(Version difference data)
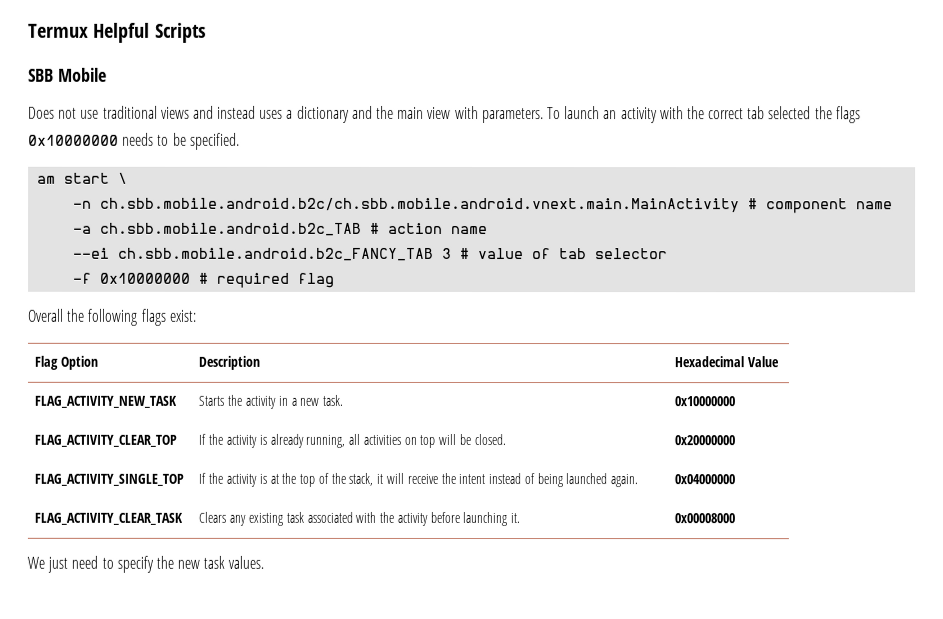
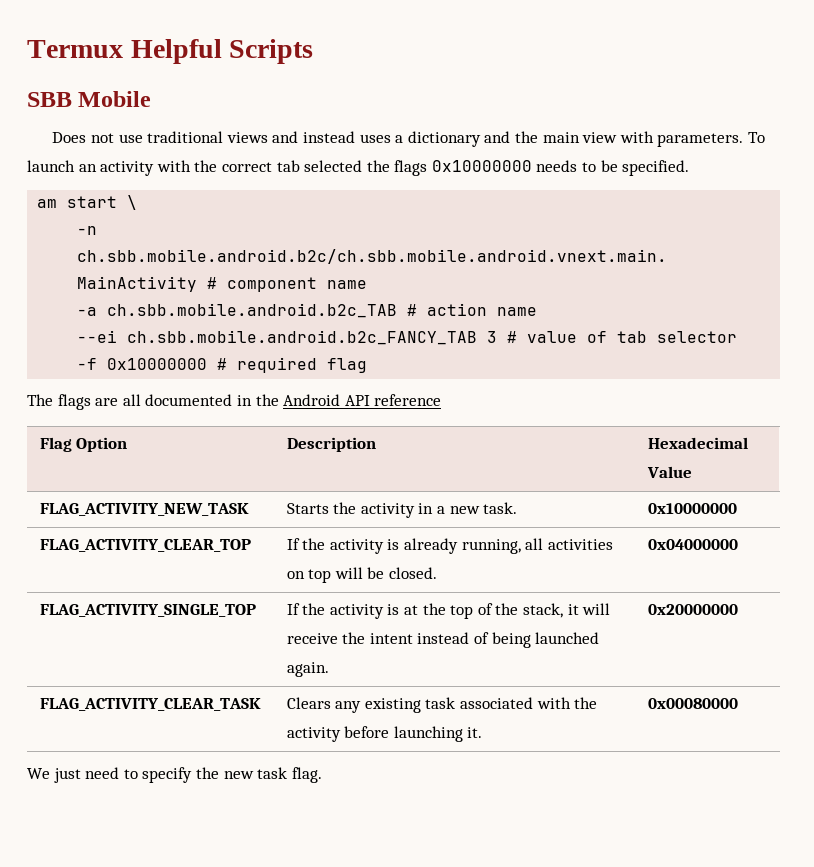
- Overall the following flags exist:
+ The flags are all documented in the Android API reference
- FLAG_ACTIVITY_CLEAR_TOP | If the activity is already running, all activities on top will be closed. | 0x20000000
+ FLAG_ACTIVITY_CLEAR_TOP | If the activity is already running, all activities on top will be closed. | 0x04000000
- FLAG_ACTIVITY_SINGLE_TOP | If the activity is at the top of the stack, it will receive the intent instead of being launched again. | 0x04000000
+ FLAG_ACTIVITY_SINGLE_TOP | If the activity is at the top of the stack, it will receive the intent instead of being launched again. | 0x20000000
- FLAG_ACTIVITY_CLEAR_TASK | Clears any existing task associated with the activity before launching it. | 0x00008000
+ FLAG_ACTIVITY_CLEAR_TASK | Clears any existing task associated with the activity before launching it. | 0x00080000
- We just need to specify the new task values.
+ We just need to specify the new task flag.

**TASK BRIEF:** Scan the records above for the word "before". Copy each line that has it.

**OUTPUT OF THE TASK:**
- FLAG_ACTIVITY_CLEAR_TASK | Clears any existing task associated with the activity before launching it. | 0x00008000
+ FLAG_ACTIVITY_CLEAR_TASK | Clears any existing task associated with the activity before launching it. | 0x00080000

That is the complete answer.